Дышать сразу стало как-то тяжеловато: вязкий воздух забивал лёгкие, мешая нормальным вдохам, а голова сделалась подобной воздушном шарику, готовому уступить под натиском шаловливых порывов ветра. Внутренности тоже корёжило, сдавливало обручами и перемалывало в фарш, отчего я невозбранно согнулся напополам.
Что там испытывали другие незадачливые пассажиры — без понятия, но заполонившие теплоход стоны, проклятия и мольбы красноречиво свидетельствовали о том, что херово было всем.

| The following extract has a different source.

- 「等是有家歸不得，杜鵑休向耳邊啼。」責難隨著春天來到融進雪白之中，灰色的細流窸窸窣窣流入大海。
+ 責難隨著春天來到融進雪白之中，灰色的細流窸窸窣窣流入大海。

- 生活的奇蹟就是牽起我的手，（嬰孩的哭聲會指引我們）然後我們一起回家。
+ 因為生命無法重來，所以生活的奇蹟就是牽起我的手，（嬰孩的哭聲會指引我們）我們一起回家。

Некоторые даже, вроде, усиленно заблёвывали окружающую среду, правда, занятый собственными страданиями, я не мог знать наверняка.
Фэй с Рейджем, напротив, чувствовали себя сносно, возвышаясь над страждущими и, очевидно, выжидая начало нового этапа, несущего с собой смерть заурядностям и нехилый экспириенс[10] исключительностям. Оставалось надеяться, что силами наших благодетелей мы с Идой продержимся в нужной категории до конца.

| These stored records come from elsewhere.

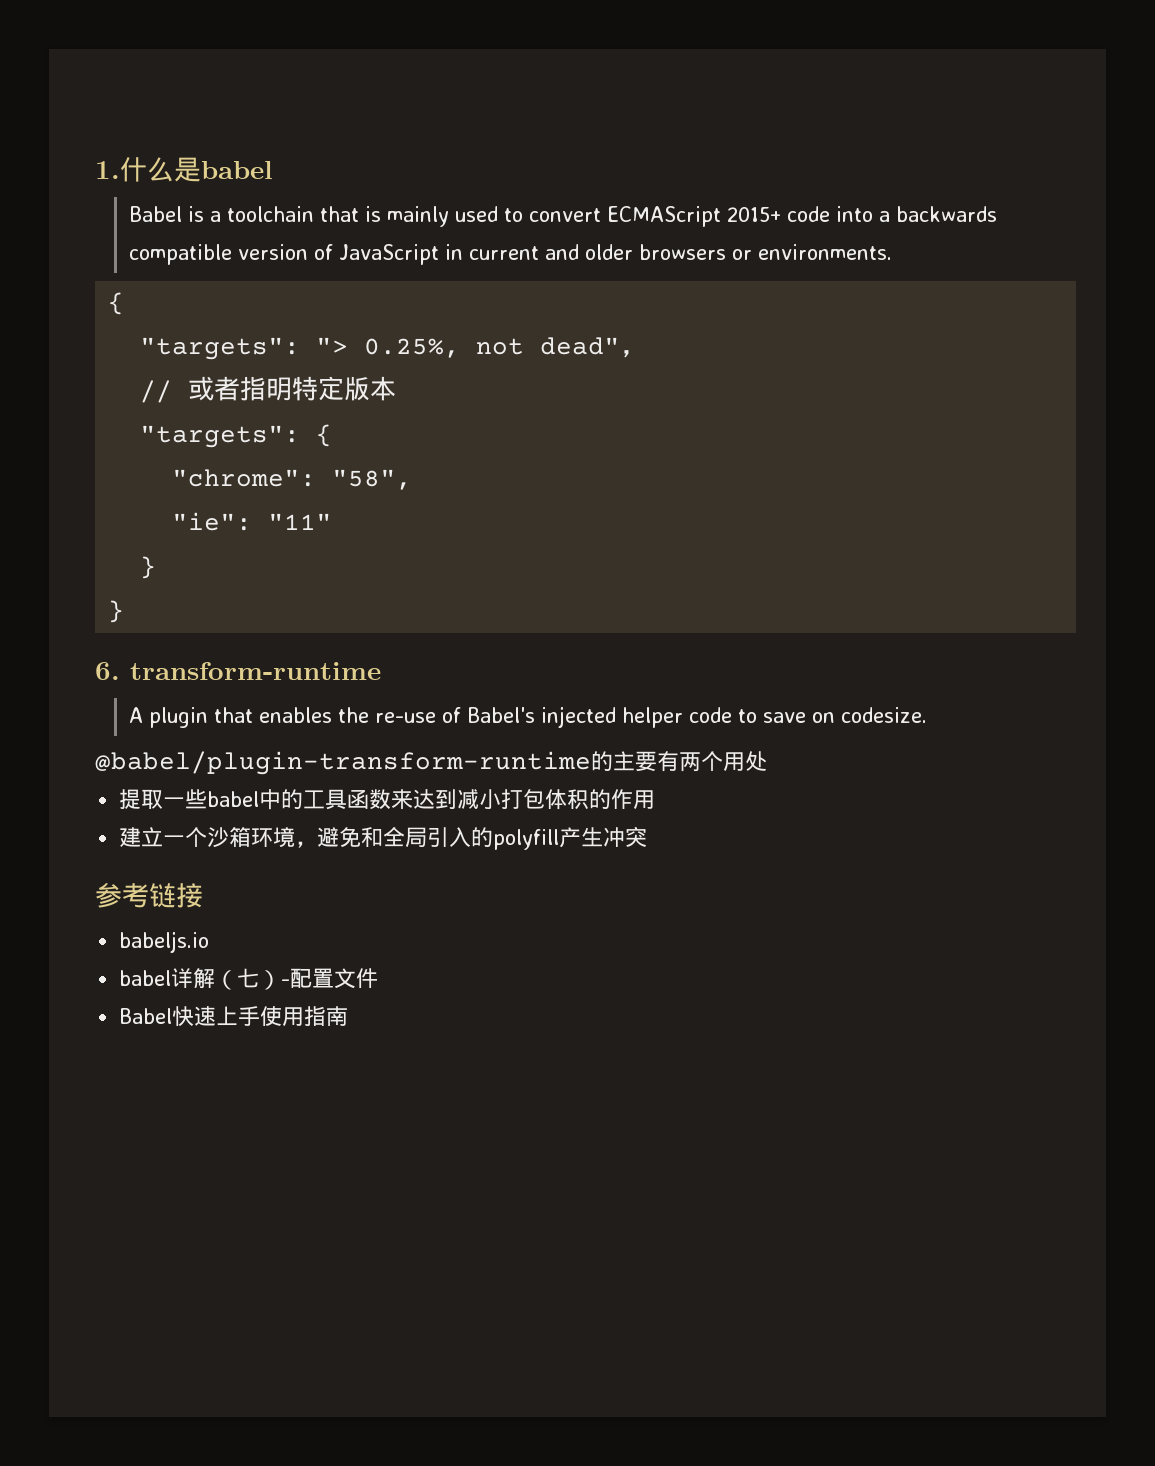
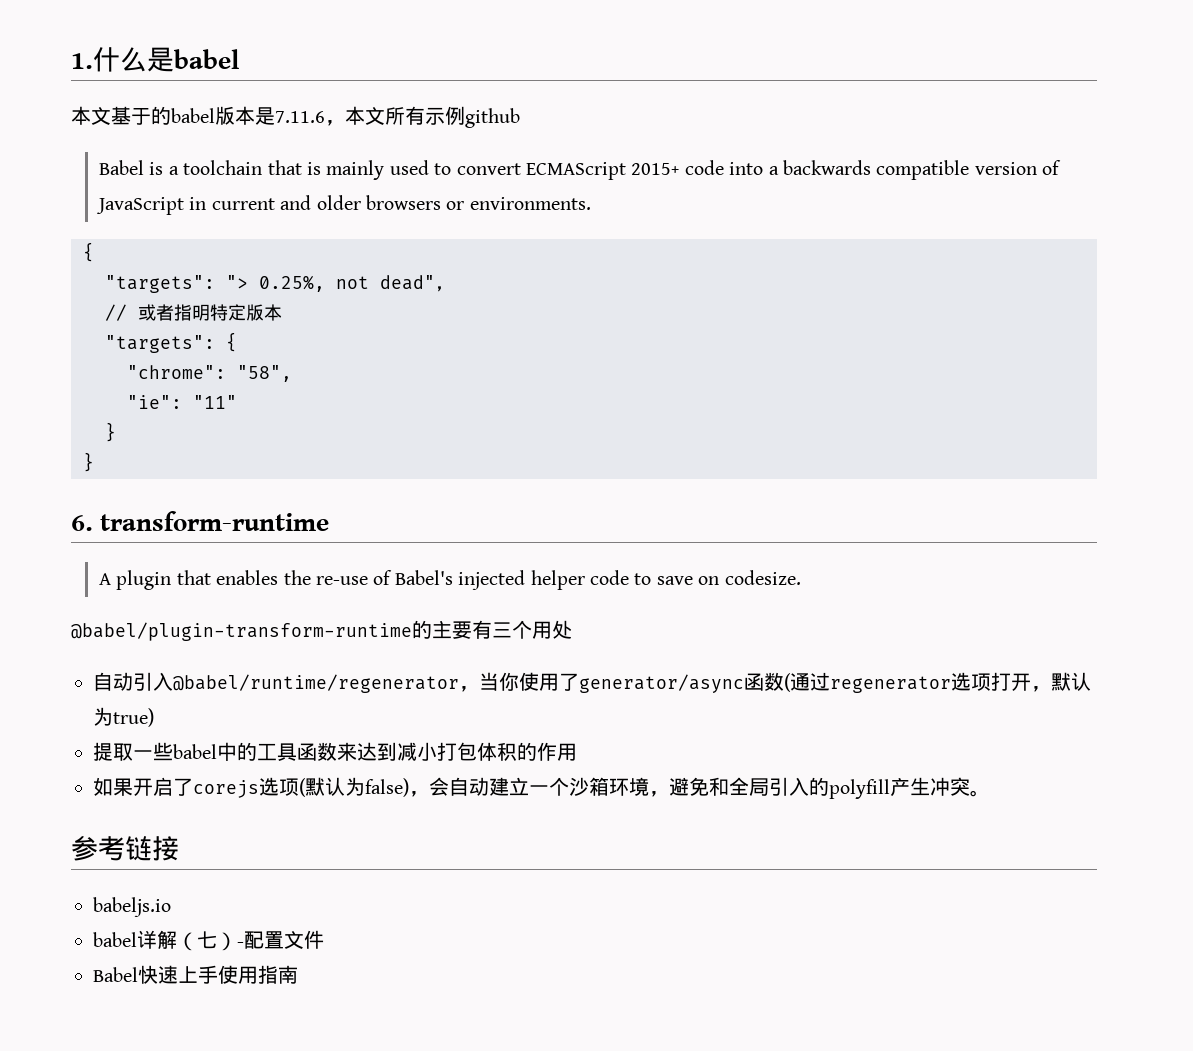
+ 本文基于的babel版本是7.11.6，本文所有示例github
- @babel/plugin-transform-runtime的主要有两个用处
+ @babel/plugin-transform-runtime的主要有三个用处
+ 自动引入@babel/runtime/regenerator，当你使用了generator/async函数(通过regenerator选项打开，默认为true)
- 建立一个沙箱环境，避免和全局引入的polyfill产生冲突
+ 如果开启了corejs选项(默认为false)，会自动建立一个沙箱环境，避免和全局引入的polyfill产生冲突。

Между тем, наш развесёлый «Котик» окутал густой туман, щедро добавляя к плохому самочувствию плохую же видимость. Зелёные островки по обоим берегам бесследно растворились в молочно-белой жидкости, словно мы плыли… пардон, шли не по реке, а киселю.

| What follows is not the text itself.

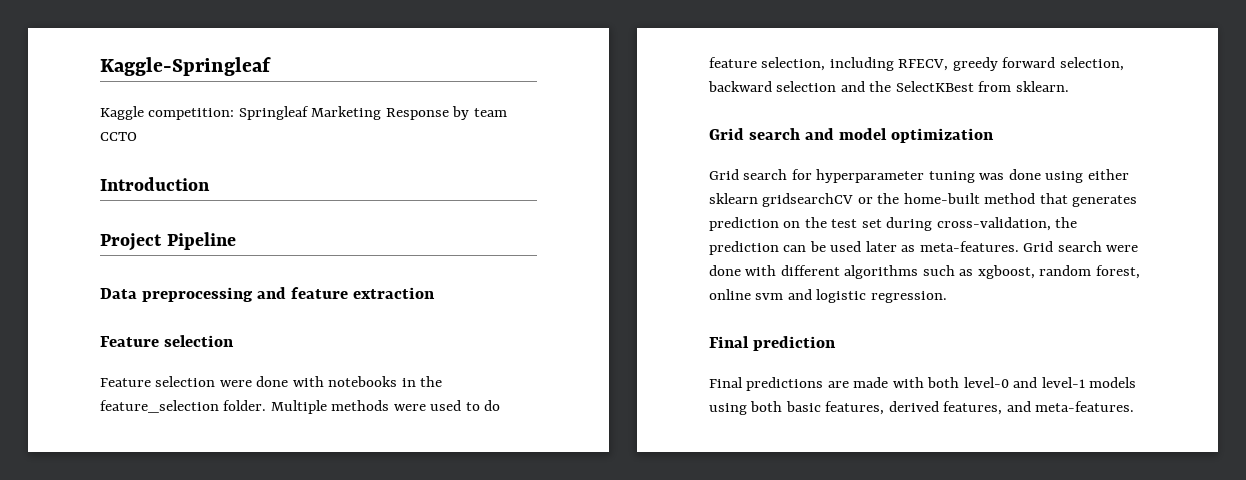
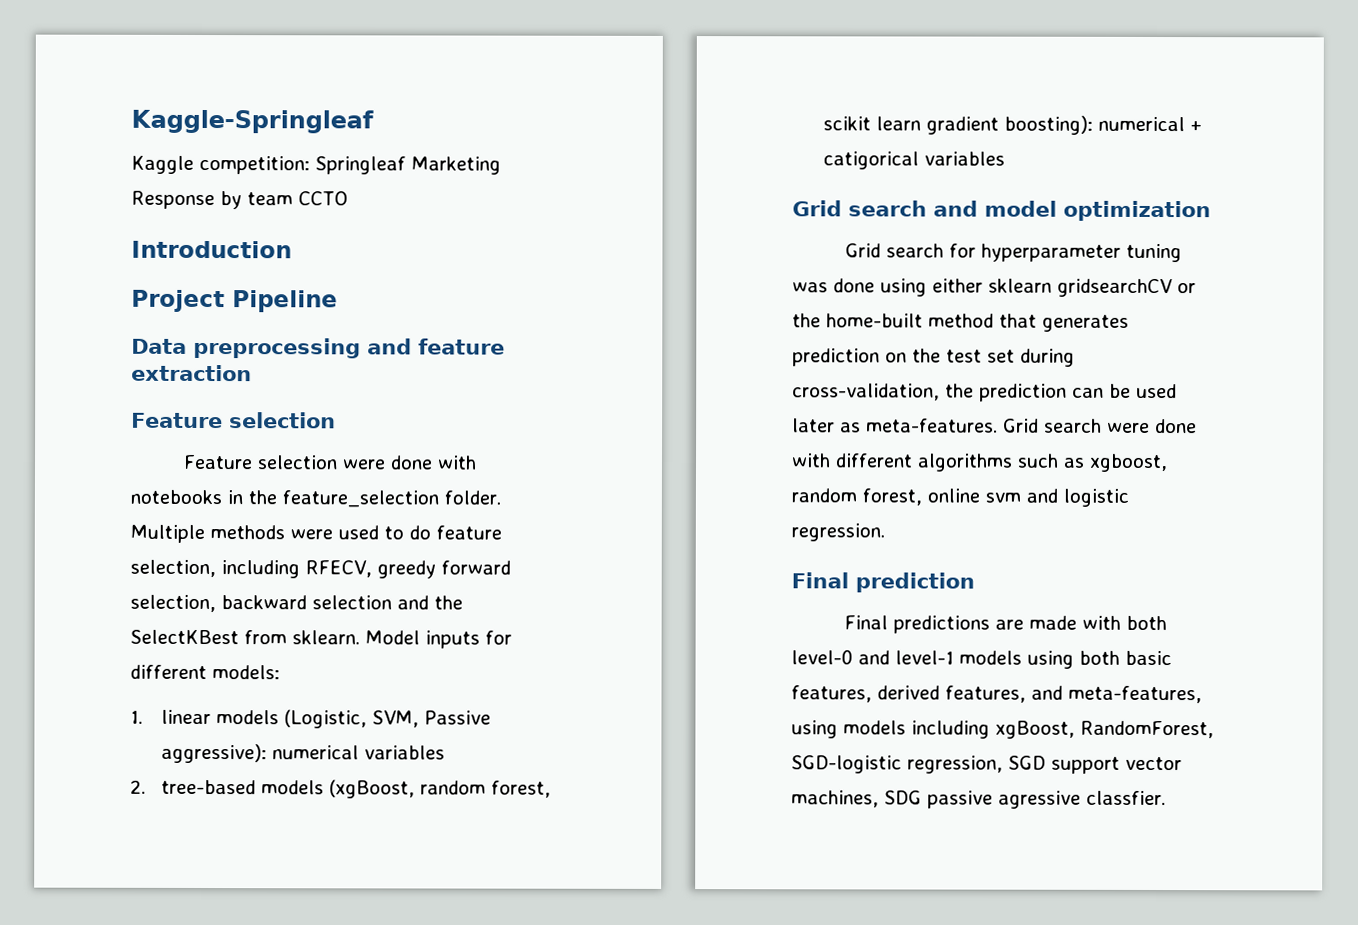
+ Model inputs for different models:
+ 1. linear models (Logistic, SVM, Passive aggressive): numerical variables
+ 2. tree-based models (xgBoost, random forest, scikit learn gradient boosting): numerical + catigorical variables
- Final predictions are made with both level-0 and level-1 models using both basic features, derived features, and meta-features.
+ Final predictions are made with both level-0 and level-1 models using both basic features, derived features, and meta-features, using models including xgBoost, RandomForest, SGD-logistic regression, SGD support vector machines, SDG passive agressive classfier.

Обычные звуки тоже исчезли, схлопывая над нашими ушами железные шторы нетипичной для города тишины. Ни журчания воды, ни стрёкота насекомых, ни шелеста древесных ветвей. Чистейшая тишина вкупе с ощущением притаившегося в тумане нечта.
Всё по заветам хорроров, короче.
Долго наслаждаться тревожной атмосферой нам, однако, не довелось: вторгшийся в аномальную зону теплоход неторопливо пристал к берегу и неторопливо же сбросил трап. Мол, выкатывайтесь, пассажиры дорогие, всё готово к поеданию, играм на выживание и чёрт его знает чему ещё.
Наши попутчики постепенно приходили в себя, начинали вертеть головами, задавать миллионы вопросов, рьяно возмущаться безалаберностью капитана и шариться в телефонах. Многие угрожали звякнуть управляющей компании, плохими отзывами, сарафанным радио и прочим, но ни один не задумался над странностями происходящего.
— Люди видят лишь то, что желают видеть, — ответствовала Фэй, зябко кутаясь в одолженную Рейджем куртку. — Творящееся здесь не более чем сбой, тут они совершенно правы. Едва аномальная зона развеется о ней никто и не вспомнит. Трупы тоже не соотнесут с пережитым, причислив к нападению лесного зверья, утечкам газа или неисправной проводке.
Офигенное объяснение.
Народ постепенно стекался на нижнюю палубу, яростно обсуждая случившееся и стеная насчёт отсутствия сети, а мы всё стояли, вглядываясь в непроглядный туман и дожидаясь невесть чего. Трое моих ровесниц, запримеченных ранее, отирались поодаль, навострив ушки, глазки и мобильники.
Умереть, но в «сториз» залететь, ха.
— Контент выйдет что надо, — со знанием дела произнесла тёмненькая, водя телефоном из стороны в сторону. — Особенно, если через фильтры прогнать. Мож, аж крипи по ходу настрочим и какому-нибудь ютьюберу впарим… Вин-вин!